Mexico’s peso touched a one-week low as U.S. lawmakers struggled to head off scheduled tax increases and spending cuts that may push the Latin American country’s biggest export market into recession.

The peso was little changed at 12.7612 per U.S. dollar at 4 p.m. in Mexico City after earlier slipping to 12.7986, the weakest intraday level since Dec. 14. The currency has climbed 9.2 percent this year, the most among the dollar’s 16 most-traded counterparts.

U.S. House Republicans plan to vote today on a tax increase for top earners, which they had previously said would destroy jobs. Lawmakers and President Barack Obama are trying to reach a compromise on tax rates as part of a bid to avert the more than $600 billion in spending cuts and tax increases due to start next month.

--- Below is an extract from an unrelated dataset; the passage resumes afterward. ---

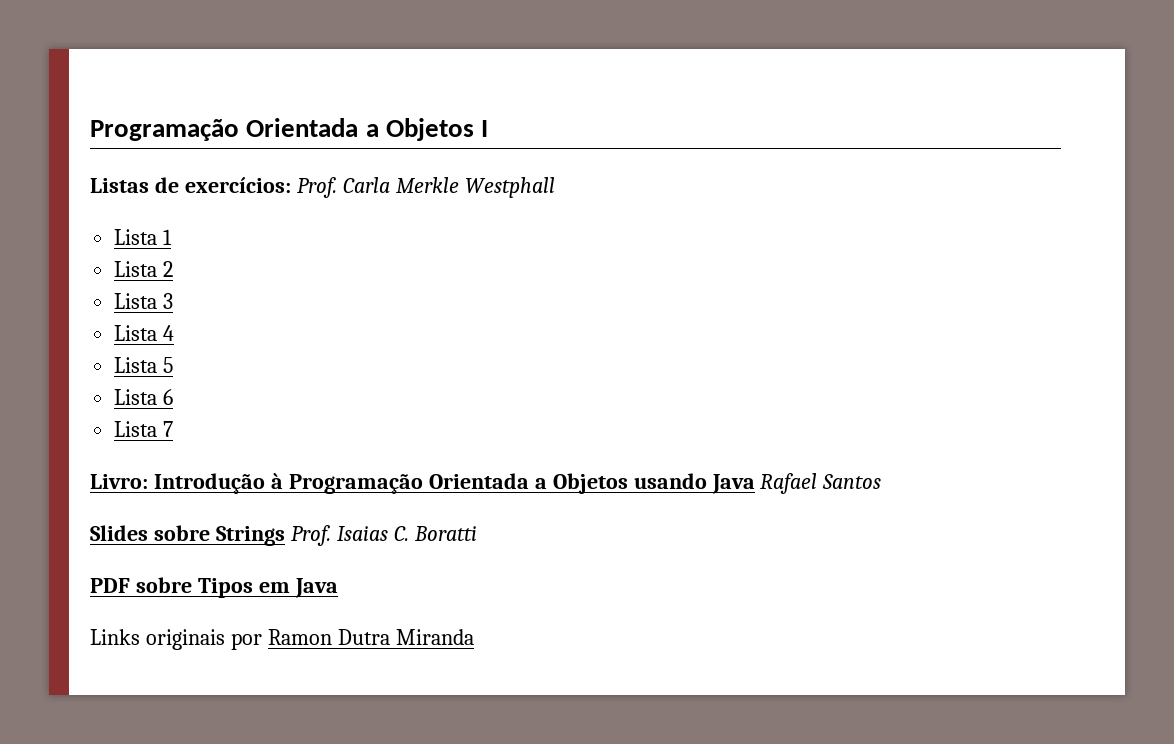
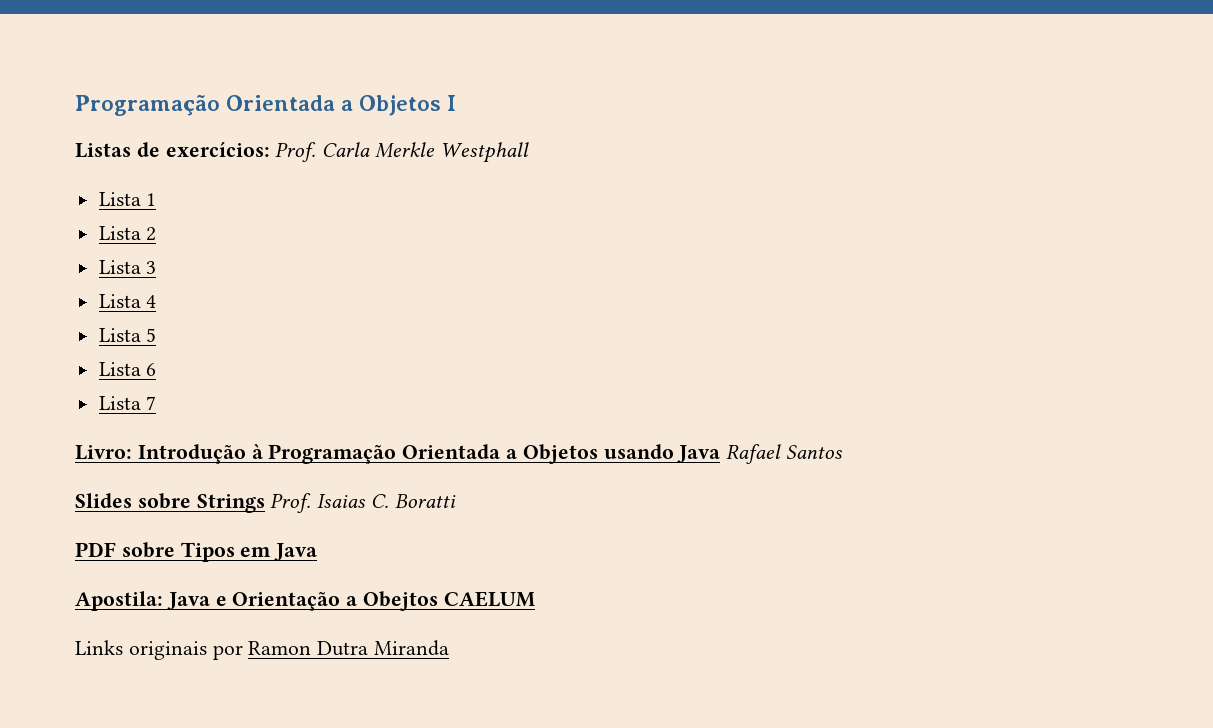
(338, 588) none -> [75,591,535,611] // Apostila: Java e Orientação a Obejtos CAELUM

Mexico sends about 80 percent of its exports to the world’s biggest market.

The peso pared earlier losses after the U.S. Commerce Department reported a revised 3.1 percent increase in gross domestic product in the third quarter, exceeding the highest projection compiled by Bloomberg and the previously estimated 2.7 percent gain.

Yields on local-currency bonds due in 2024 rose one basis point, or 0.01 percentage point, 5.53 percent, according to data compiled by Bloomberg. The price fell 0.09 centavo to 139.15 centavos per peso.